The search for a missing F-35 stealth fighter jet turned to a recovery mission Tuesday after authorities located a debris field in South Carolina, capping an unusual saga that drew global attention.
The discovery came a day after the public was asked for help tracking down the aircraft, which saw its pilot eject due to a “mishap” and leave the jet on autopilot. Officials will now probe exactly what happened, with Marine Corps aircraft grounded following the incident.
Members of the community in Williamsburg County were urged Monday night to avoid the area where the debris field was found as a recovery team worked to secure the area.
The debris was discovered about two hours northeast of Joint Base Charleston, the air base in North Charleston that sparked international headlines on Sunday after it put out a request on social media for “any information” that might help locate the aircraft, an F-35B Lightning II fighter jet, which comes with a price tag of about $80 million.

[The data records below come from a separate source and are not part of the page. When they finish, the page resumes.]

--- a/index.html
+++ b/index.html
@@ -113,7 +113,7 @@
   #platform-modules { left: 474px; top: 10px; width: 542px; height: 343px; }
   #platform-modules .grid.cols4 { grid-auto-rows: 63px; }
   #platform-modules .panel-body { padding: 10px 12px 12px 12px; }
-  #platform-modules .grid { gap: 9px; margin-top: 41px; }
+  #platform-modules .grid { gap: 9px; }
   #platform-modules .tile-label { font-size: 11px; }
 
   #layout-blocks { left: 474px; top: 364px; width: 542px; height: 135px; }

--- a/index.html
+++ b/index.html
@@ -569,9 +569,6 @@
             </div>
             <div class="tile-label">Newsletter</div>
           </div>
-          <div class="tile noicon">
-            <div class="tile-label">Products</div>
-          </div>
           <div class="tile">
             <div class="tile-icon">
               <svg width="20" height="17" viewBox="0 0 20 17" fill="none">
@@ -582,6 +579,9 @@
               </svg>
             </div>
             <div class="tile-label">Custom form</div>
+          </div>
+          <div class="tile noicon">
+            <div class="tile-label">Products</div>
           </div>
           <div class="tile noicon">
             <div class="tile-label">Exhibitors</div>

The air base had said it was working with Marine Corps Air Station Beaufort to “locate an F-35 that was involved in a mishap” on Sunday afternoon.
The pilot was able to safely eject from the fighter jet and was taken to a local medical center in stable condition. They remained in stable condition as of Monday, a spokesperson for Joint Base Charleston said.

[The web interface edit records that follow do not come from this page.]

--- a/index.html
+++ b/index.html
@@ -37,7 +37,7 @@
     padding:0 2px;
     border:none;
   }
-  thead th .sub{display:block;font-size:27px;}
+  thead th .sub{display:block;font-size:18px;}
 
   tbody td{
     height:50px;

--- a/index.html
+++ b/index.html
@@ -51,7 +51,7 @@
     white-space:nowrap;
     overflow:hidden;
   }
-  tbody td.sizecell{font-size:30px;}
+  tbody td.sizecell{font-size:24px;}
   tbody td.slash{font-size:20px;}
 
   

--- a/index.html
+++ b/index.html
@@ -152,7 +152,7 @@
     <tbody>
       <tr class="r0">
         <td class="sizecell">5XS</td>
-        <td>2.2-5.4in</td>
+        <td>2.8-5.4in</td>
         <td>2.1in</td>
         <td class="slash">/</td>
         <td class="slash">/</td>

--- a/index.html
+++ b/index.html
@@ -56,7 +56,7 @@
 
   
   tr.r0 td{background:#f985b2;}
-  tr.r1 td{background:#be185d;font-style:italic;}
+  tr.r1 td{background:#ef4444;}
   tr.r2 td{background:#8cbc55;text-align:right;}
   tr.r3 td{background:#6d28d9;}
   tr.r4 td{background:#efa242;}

It is still unclear what exactly unfolded in the “mishap” that prompted the pilot to eject from the aircraft.
Joint Base Charleston said the incident was under investigation in a Facebook post on Monday and it said it was “unable to provide additional details to preserve the integrity of the investigative process.”

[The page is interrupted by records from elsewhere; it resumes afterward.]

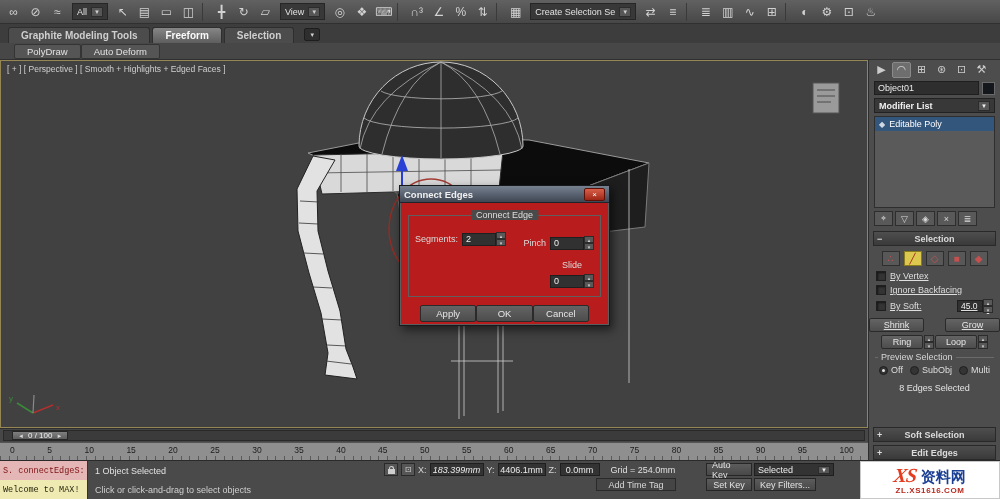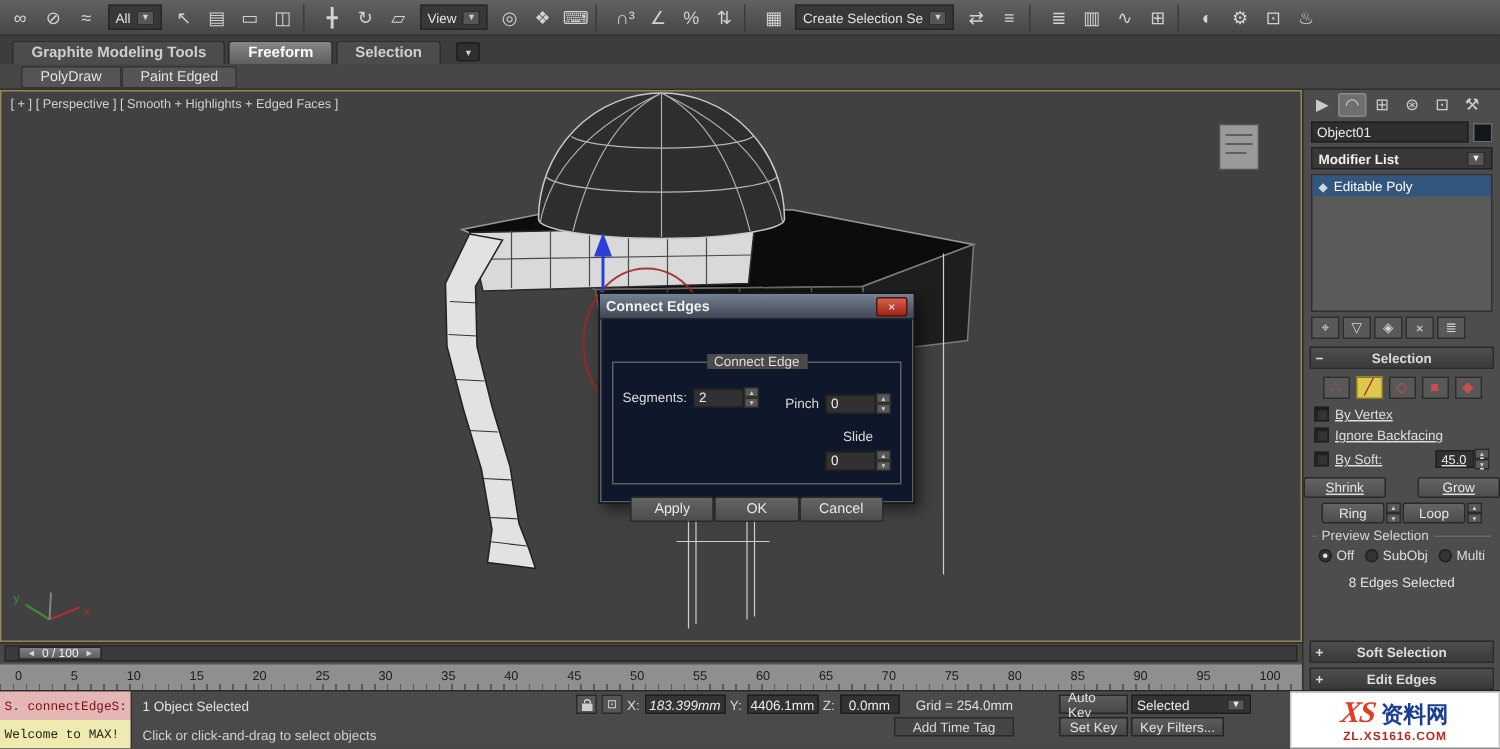--- a/index.html
+++ b/index.html
@@ -193,7 +193,7 @@
 
   <div class="ribbon-panels">
     <div class="rpanel">PolyDraw</div>
-    <div class="rpanel">Paint Edged</div>
+    <div class="rpanel">Auto Deform</div>
   </div>
 
   <div class="workspace">

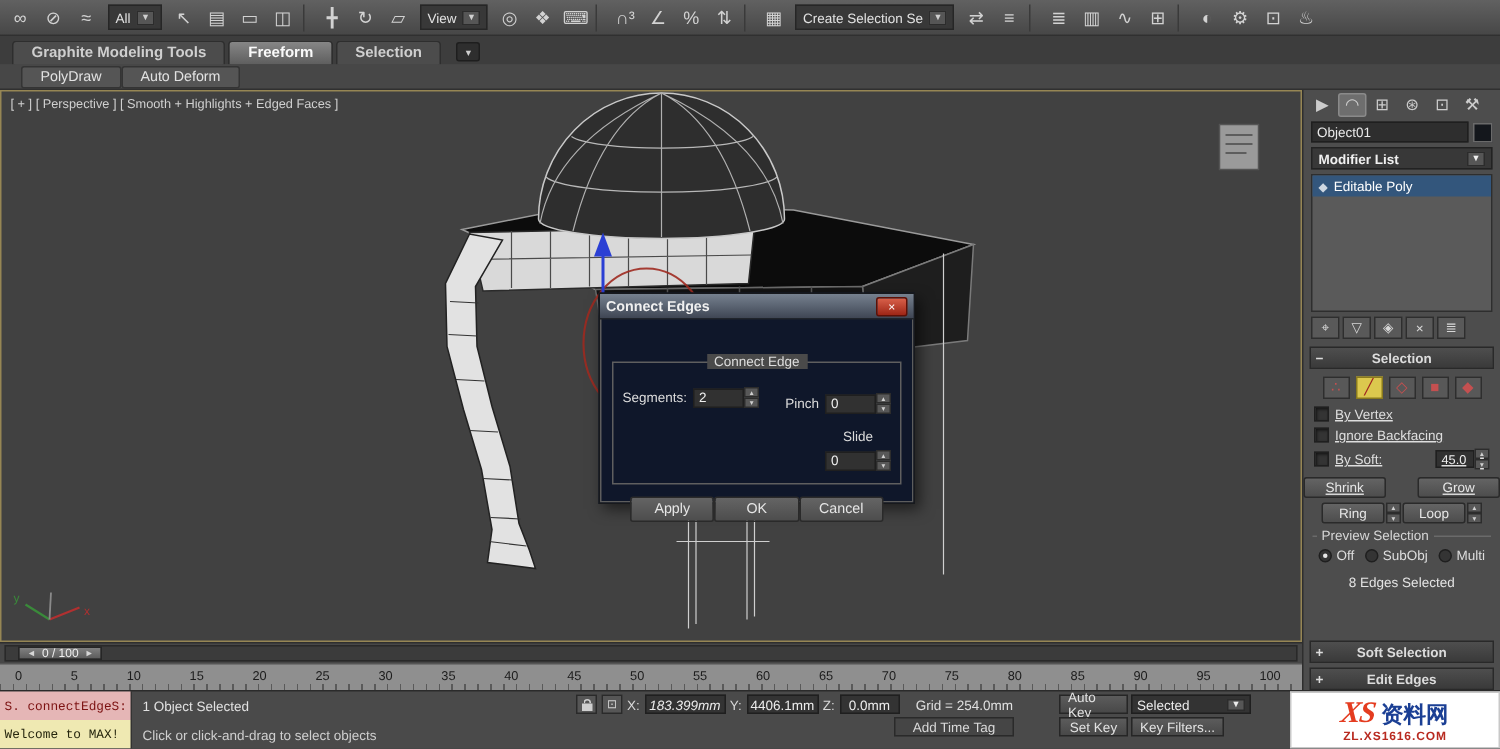--- a/index.html
+++ b/index.html
@@ -30,7 +30,7 @@
   .viewport-label{position:absolute;top:3px;left:6px;font-size:8.5px;color:#d0d0d0;z-index:2;}
 
   
-  .dialog{position:absolute;left:398px;top:134px;width:211px;height:141px;background:#0f172a;border:1px solid #17191d;box-shadow:3px 4px 9px rgba(0,0,0,.55), inset 0 0 0 1px #5d5d5d;z-index:5;}
+  .dialog{position:absolute;left:398px;top:124px;width:211px;height:141px;background:#b91c1c;border:1px solid #17191d;box-shadow:3px 4px 9px rgba(0,0,0,.55), inset 0 0 0 1px #5d5d5d;z-index:5;}
   .dlg-titlebar{height:17px;background:linear-gradient(#76818f,#3f4654);display:flex;align-items:center;padding:0 4px;border-bottom:1px solid #20242b;}
   .dlg-title{flex:1;color:#f0f0f0;font-size:9.5px;font-weight:bold;}
   .dlg-close{width:21px;height:13px;background:linear-gradient(#d8604a,#9e2616);border:1px solid #5e1006;color:#fff;font-size:8px;display:flex;align-items:center;justify-content:center;border-radius:2px;}

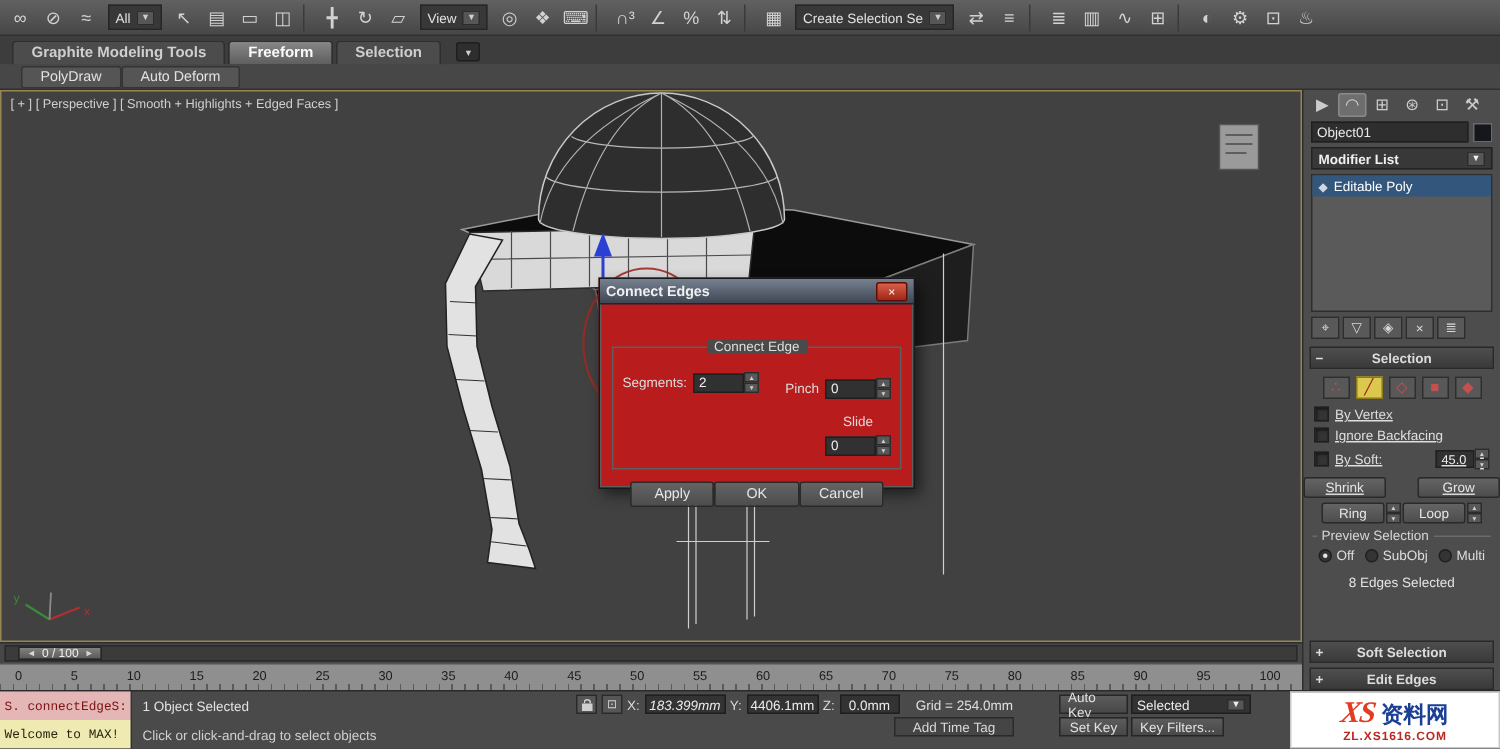--- a/index.html
+++ b/index.html
@@ -35,7 +35,7 @@
   .dlg-title{flex:1;color:#f0f0f0;font-size:9.5px;font-weight:bold;}
   .dlg-close{width:21px;height:13px;background:linear-gradient(#d8604a,#9e2616);border:1px solid #5e1006;color:#fff;font-size:8px;display:flex;align-items:center;justify-content:center;border-radius:2px;}
   .dlg-body{padding:8px 8px 6px;}
-  .dlg-group{position:relative;border:1px solid #5f5f5f;height:82px;margin-top:20px;}
+  .dlg-group{position:relative;border:1px solid #5f5f5f;height:82px;margin-top:4px;}
   .dlg-group-label{position:absolute;top:-6px;left:50%;transform:translateX(-50%);background:#4a4a4a;padding:0 5px;color:#dedede;font-size:9px;}
   .dlg-fields{position:relative;height:100%;}
   .fld{position:absolute;display:flex;align-items:center;gap:4px;color:#dcdcdc;font-size:9px;}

The jet was left in autopilot when the pilot ejected, Jeremy Huggins, a spokesman at Joint Base Charleston said on Monday. Authorities believed it was possible the aircraft could have remained airborne for some time. Two defense officials said Monday that the jet does not have the range or ability to fly for a long period without refueling, however.
On Monday, all Marine Corps aircraft, inside and out of the U.S., were grounded following the incident, according to an order issued by Gen. Eric Smith, the acting commandant of the Marines.
Marine aircraft deployed abroad or with upcoming missions were able to briefly delay the order, but they are expected to stand down for two days this week, officials said. The Pentagon said the suspension would allow units to “discuss aviation safety matters and best practices.”